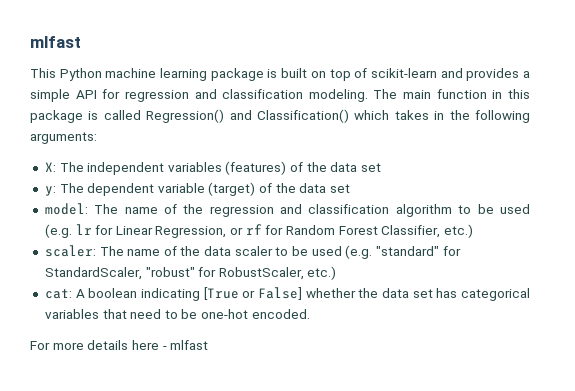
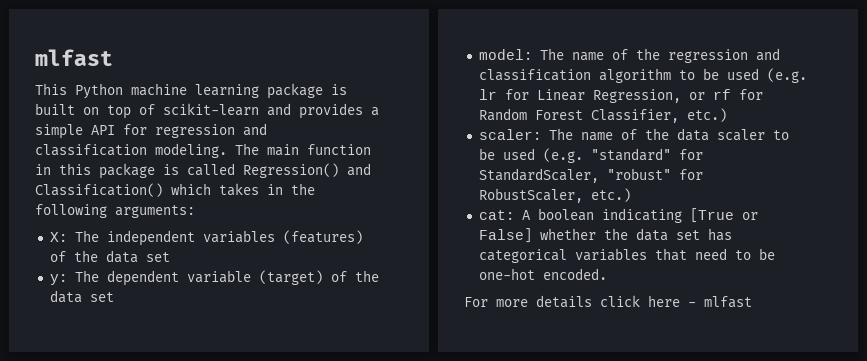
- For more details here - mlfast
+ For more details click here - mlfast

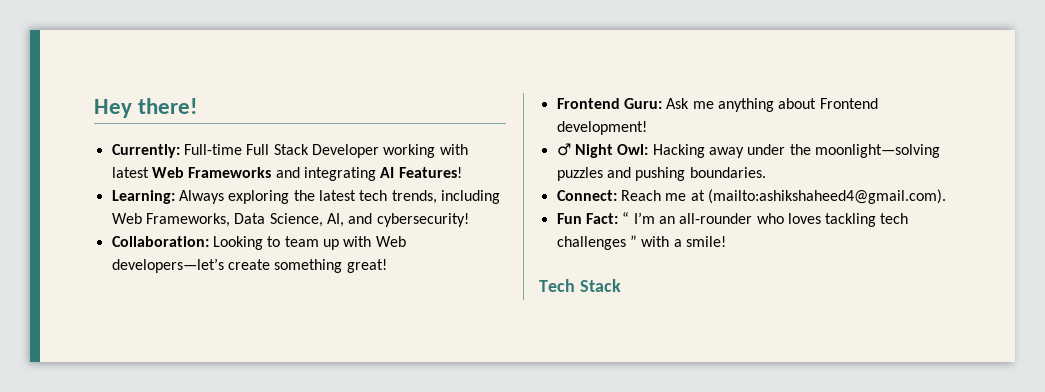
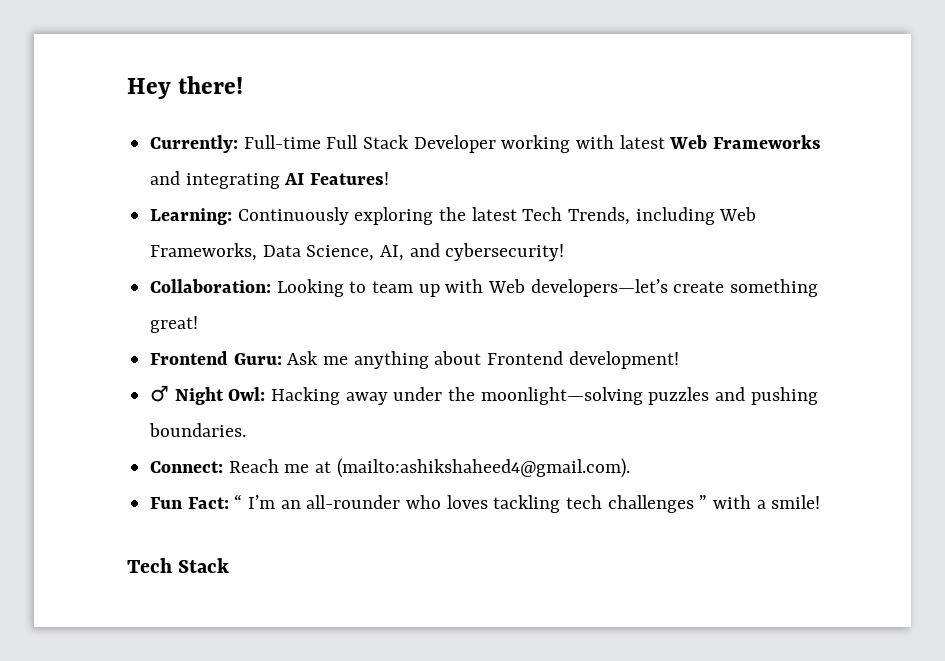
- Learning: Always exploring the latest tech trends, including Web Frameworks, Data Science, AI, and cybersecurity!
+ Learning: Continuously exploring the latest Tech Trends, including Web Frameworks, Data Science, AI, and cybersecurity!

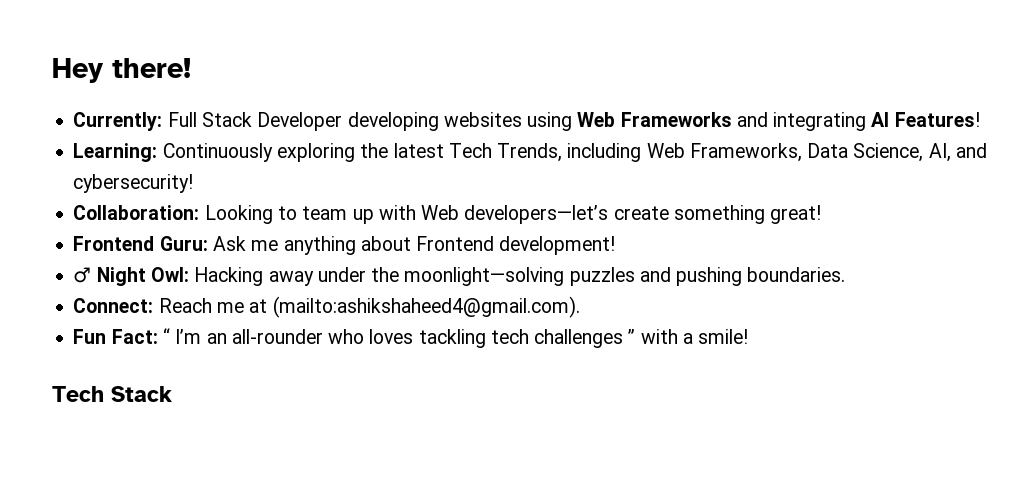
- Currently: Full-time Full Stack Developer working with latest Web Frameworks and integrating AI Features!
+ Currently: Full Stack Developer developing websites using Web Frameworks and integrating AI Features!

- - - -

Work to complete:
The listing is to be repeated word for word, with all pictures omitted.

Answer to this exercise:
- For more details here - mlfast
+ For more details click here - mlfast

- Learning: Always exploring the latest tech trends, including Web Frameworks, Data Science, AI, and cybersecurity!
+ Learning: Continuously exploring the latest Tech Trends, including Web Frameworks, Data Science, AI, and cybersecurity!

- Currently: Full-time Full Stack Developer working with latest Web Frameworks and integrating AI Features!
+ Currently: Full Stack Developer developing websites using Web Frameworks and integrating AI Features!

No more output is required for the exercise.